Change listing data
^^^^^^^^

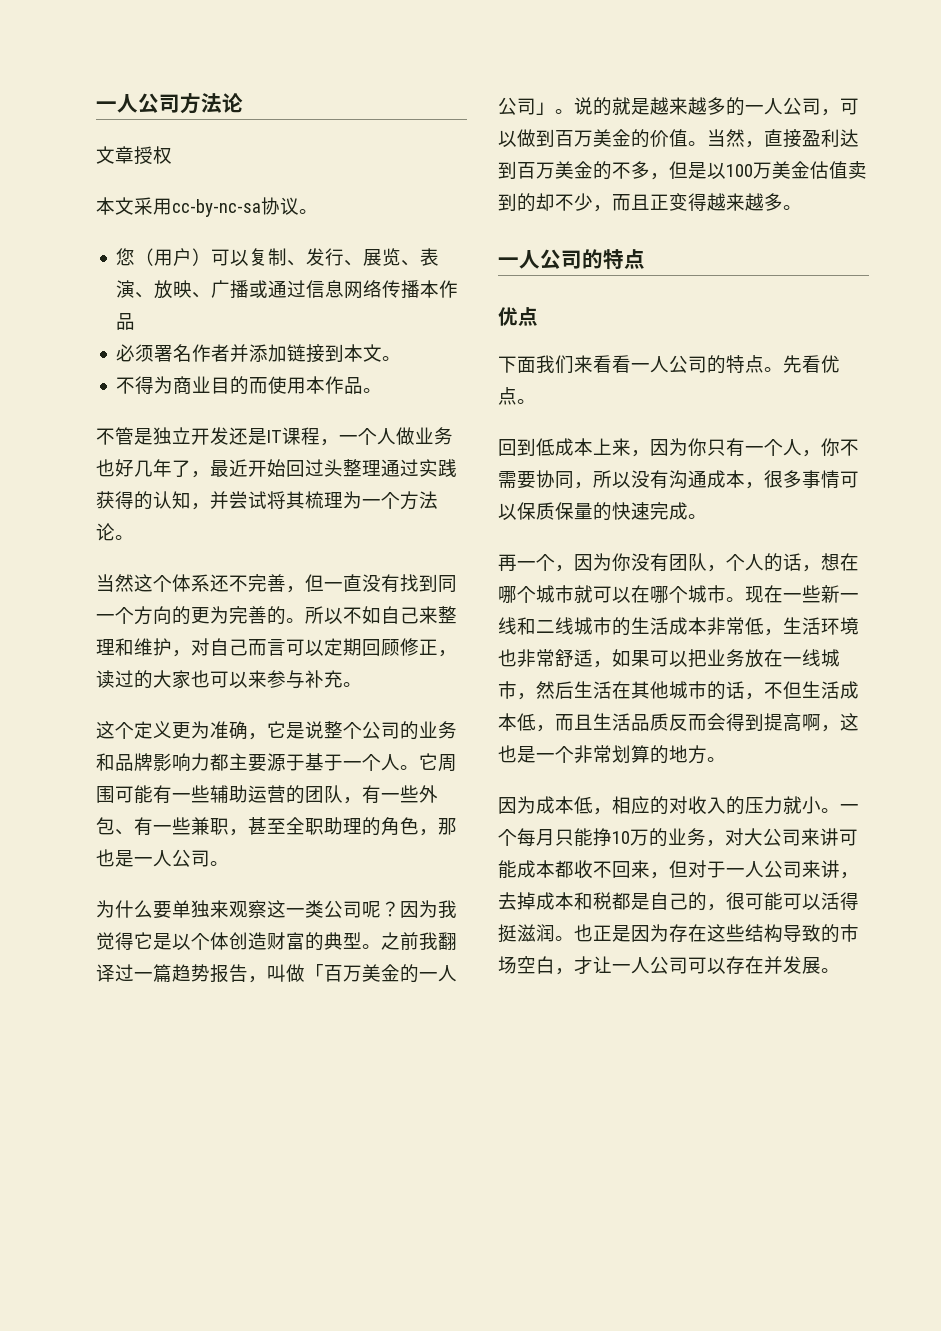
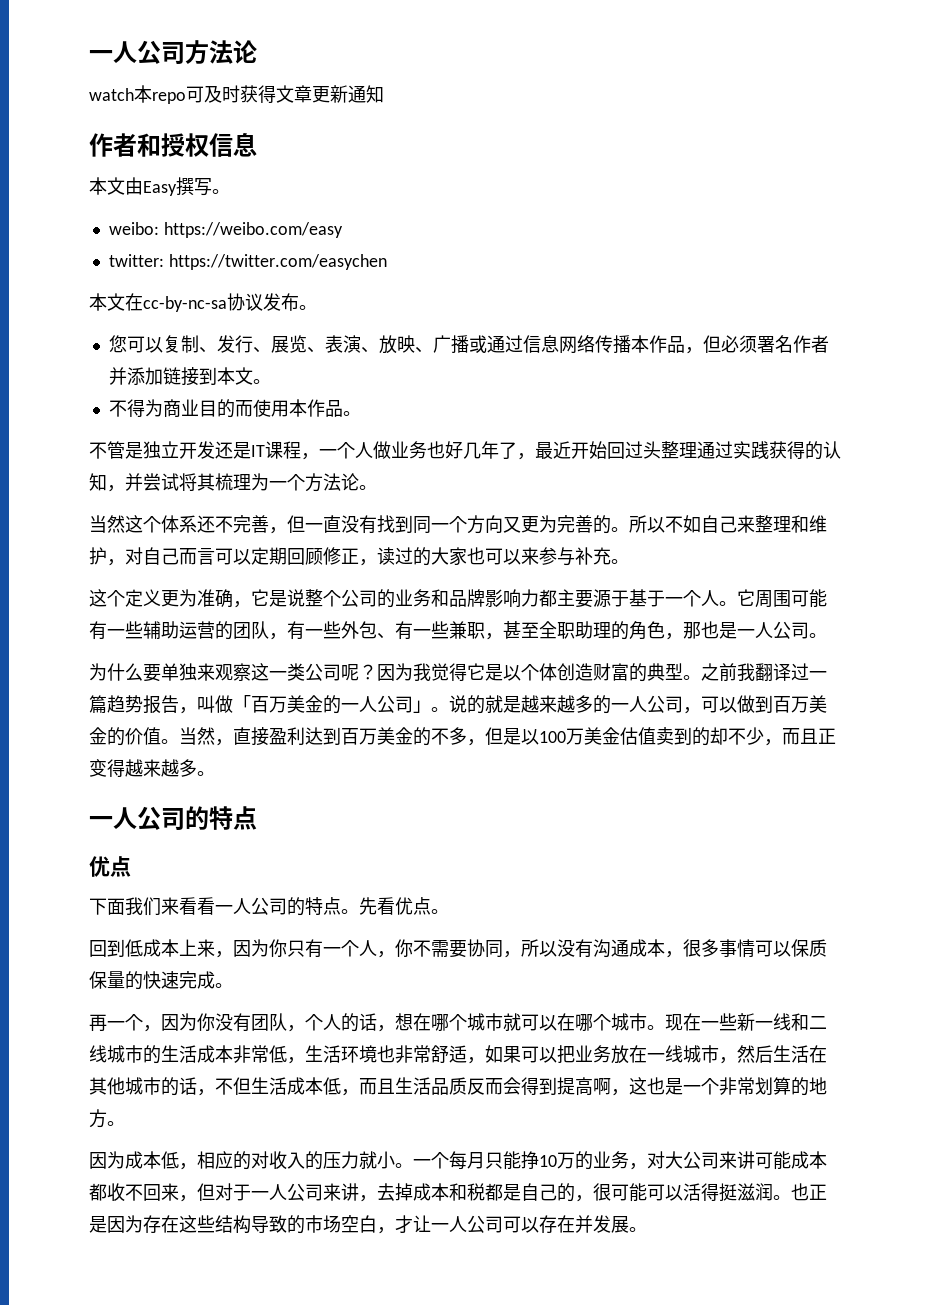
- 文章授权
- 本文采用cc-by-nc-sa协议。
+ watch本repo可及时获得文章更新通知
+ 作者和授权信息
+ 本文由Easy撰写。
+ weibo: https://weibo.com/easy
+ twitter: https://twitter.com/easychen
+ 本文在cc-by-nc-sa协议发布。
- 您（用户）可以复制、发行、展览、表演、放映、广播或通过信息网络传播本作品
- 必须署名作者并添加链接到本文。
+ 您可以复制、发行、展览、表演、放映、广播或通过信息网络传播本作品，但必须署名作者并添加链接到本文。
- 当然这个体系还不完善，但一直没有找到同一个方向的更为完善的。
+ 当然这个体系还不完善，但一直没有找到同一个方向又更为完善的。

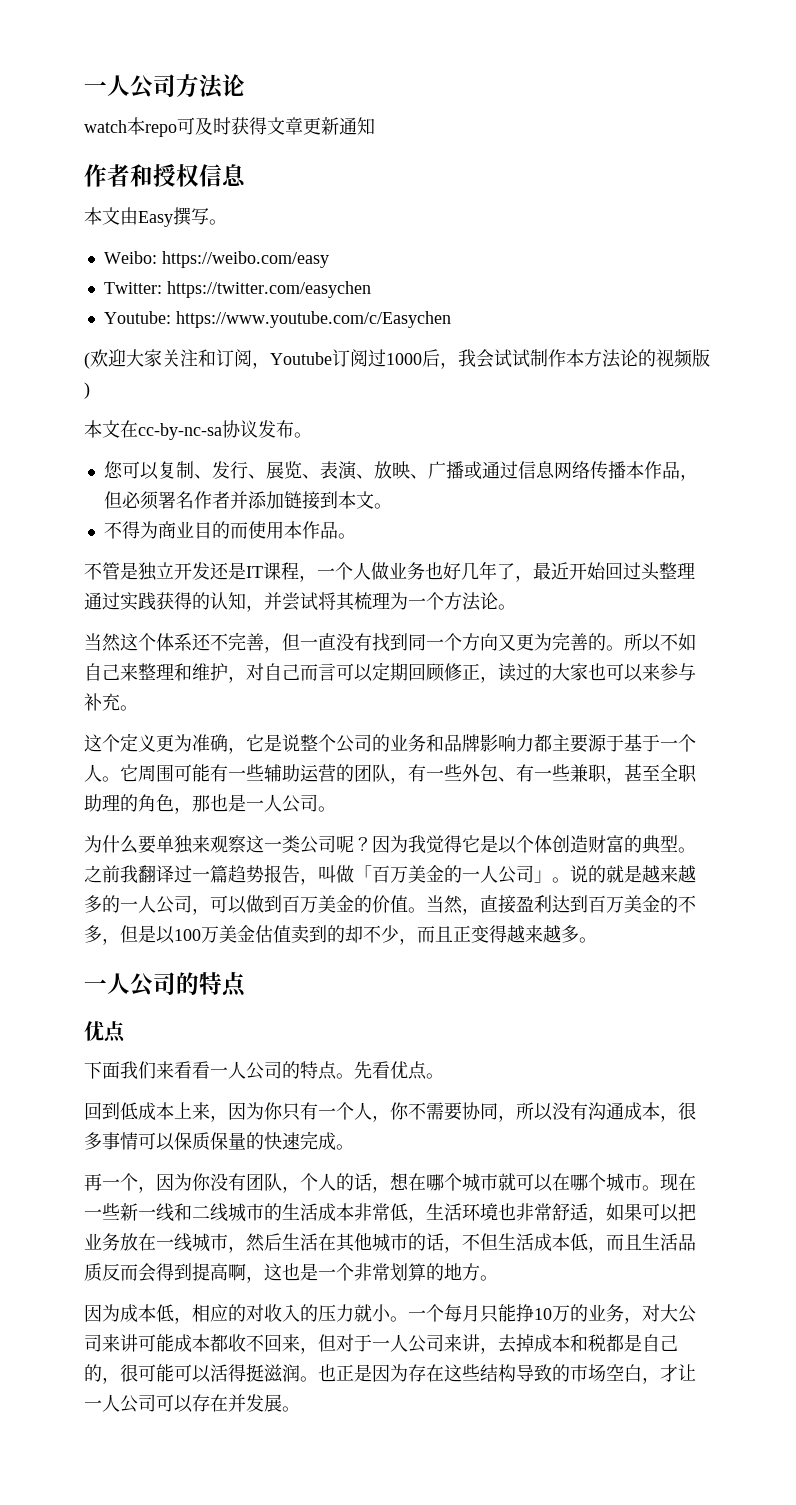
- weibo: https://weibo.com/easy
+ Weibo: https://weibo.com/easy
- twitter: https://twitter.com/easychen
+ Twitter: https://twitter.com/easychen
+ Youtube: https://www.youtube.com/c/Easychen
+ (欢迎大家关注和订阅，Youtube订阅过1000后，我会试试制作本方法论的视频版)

^^^^^^^^

> _Work request_:
What is needed is an exact copy of every entry, with the pictures removed.

> _Expected answer_:
- 文章授权
- 本文采用cc-by-nc-sa协议。
+ watch本repo可及时获得文章更新通知
+ 作者和授权信息
+ 本文由Easy撰写。
+ weibo: https://weibo.com/easy
+ twitter: https://twitter.com/easychen
+ 本文在cc-by-nc-sa协议发布。
- 您（用户）可以复制、发行、展览、表演、放映、广播或通过信息网络传播本作品
- 必须署名作者并添加链接到本文。
+ 您可以复制、发行、展览、表演、放映、广播或通过信息网络传播本作品，但必须署名作者并添加链接到本文。
- 当然这个体系还不完善，但一直没有找到同一个方向的更为完善的。
+ 当然这个体系还不完善，但一直没有找到同一个方向又更为完善的。

- weibo: https://weibo.com/easy
+ Weibo: https://weibo.com/easy
- twitter: https://twitter.com/easychen
+ Twitter: https://twitter.com/easychen
+ Youtube: https://www.youtube.com/c/Easychen
+ (欢迎大家关注和订阅，Youtube订阅过1000后，我会试试制作本方法论的视频版)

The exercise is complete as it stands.